**YOUR ASSIGNMENT:** Please print the full listing below exactly, but not the pictures in it.
Segment Open
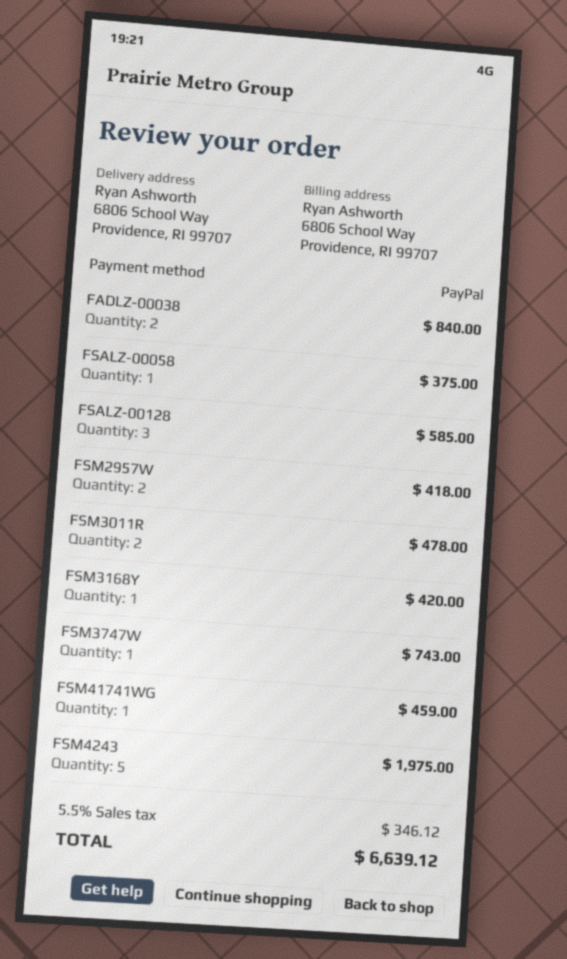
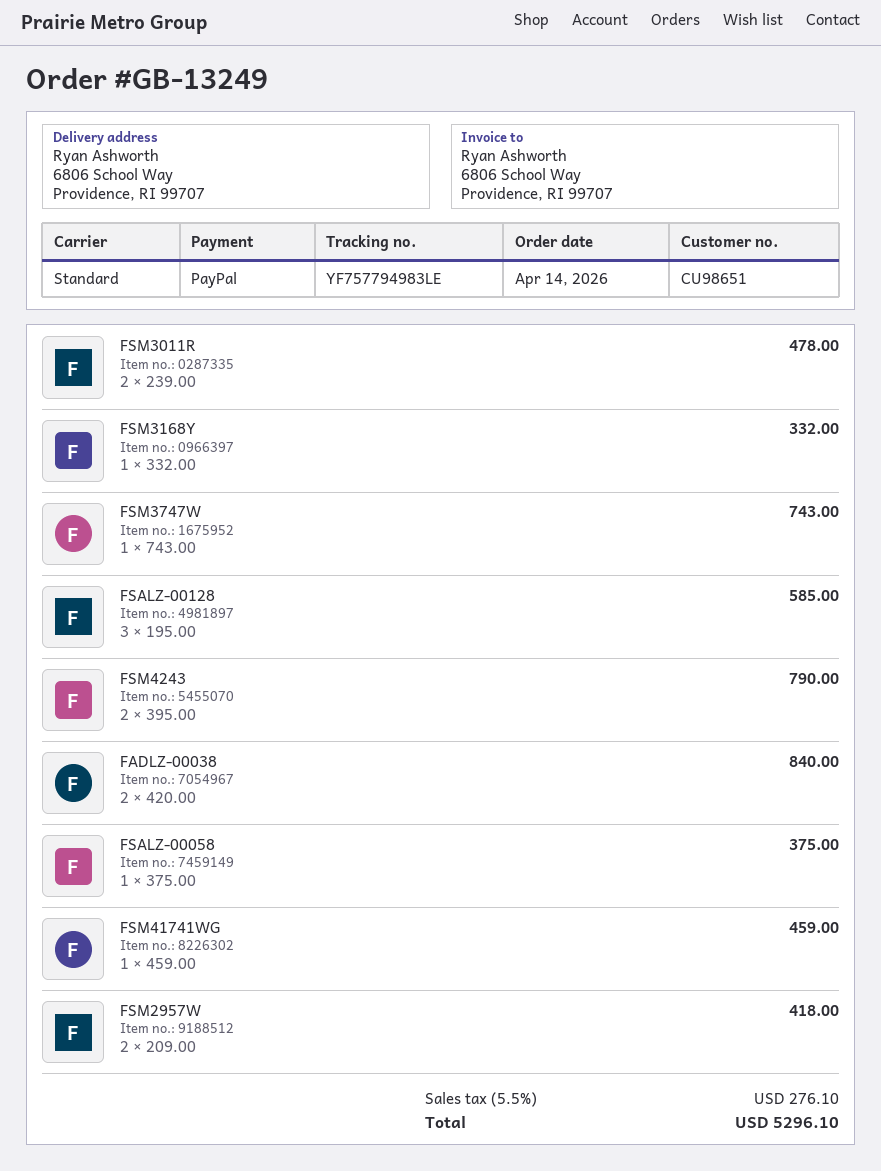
FSM3168Y: 1 for 420.00 -> 1 for 332.00
FSM4243: 5 for 1975.00 -> 2 for 790.00
tax: 5.5% = 346.12 -> 5.5% = 276.10
total: 6639.12 -> 5296.10

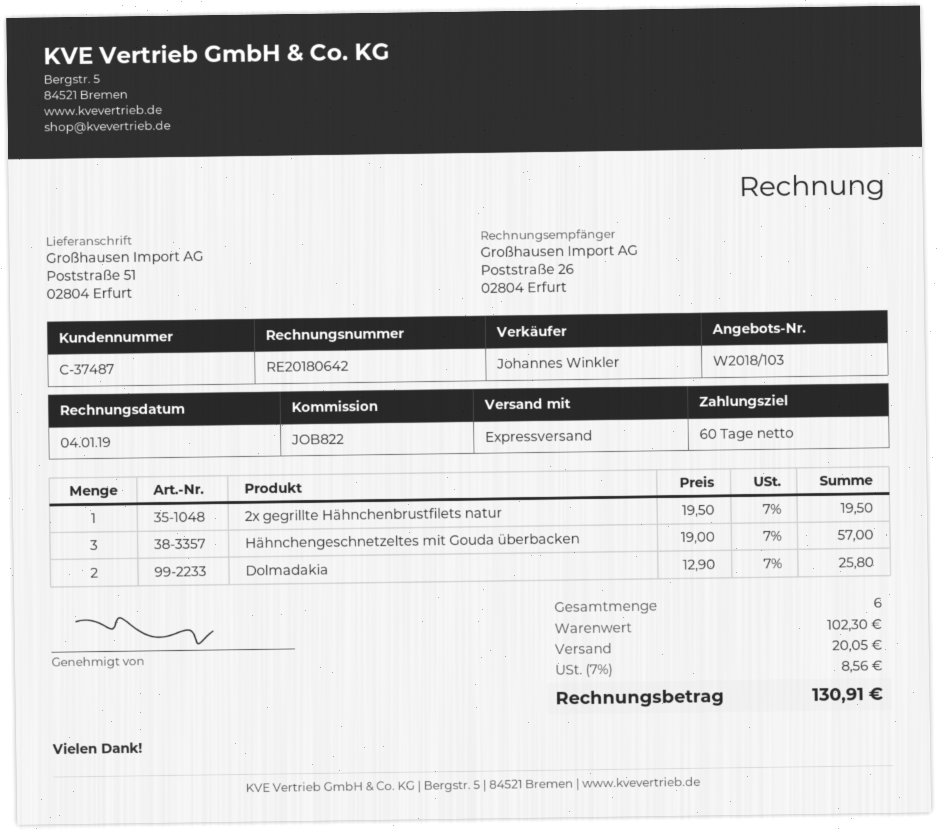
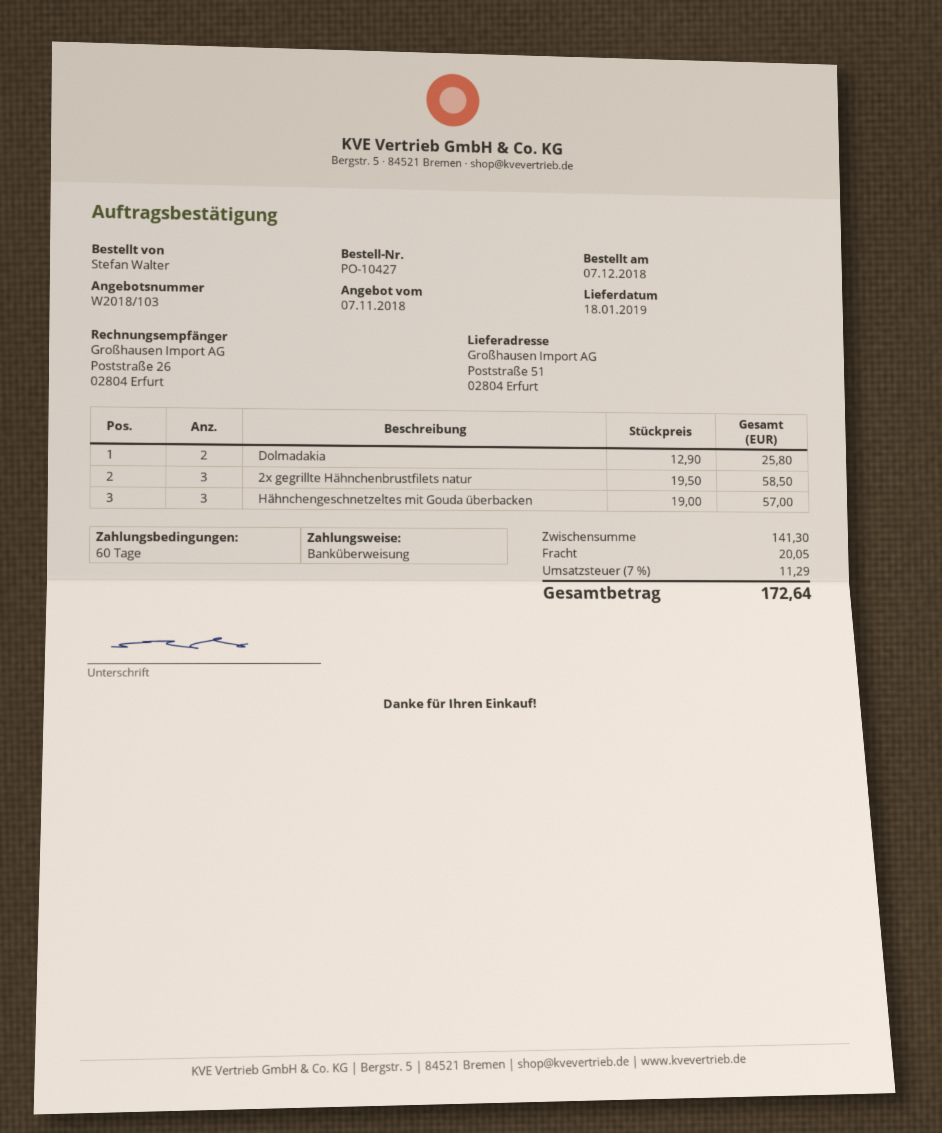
2x gegrillte Hähnchenbrustfilets natur: 1 x 19.50 = 19.50 -> 3 x 19.50 = 58.50
subtotal: 102.30 -> 141.30
tax: 7% = 8.56 -> 7% = 11.29
total: 130.91 -> 172.64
Segment Closed
**WRITTEN RESPONSE:**
FSM3168Y: 1 for 420.00 -> 1 for 332.00
FSM4243: 5 for 1975.00 -> 2 for 790.00
tax: 5.5% = 346.12 -> 5.5% = 276.10
total: 6639.12 -> 5296.10

2x gegrillte Hähnchenbrustfilets natur: 1 x 19.50 = 19.50 -> 3 x 19.50 = 58.50
subtotal: 102.30 -> 141.30
tax: 7% = 8.56 -> 7% = 11.29
total: 130.91 -> 172.64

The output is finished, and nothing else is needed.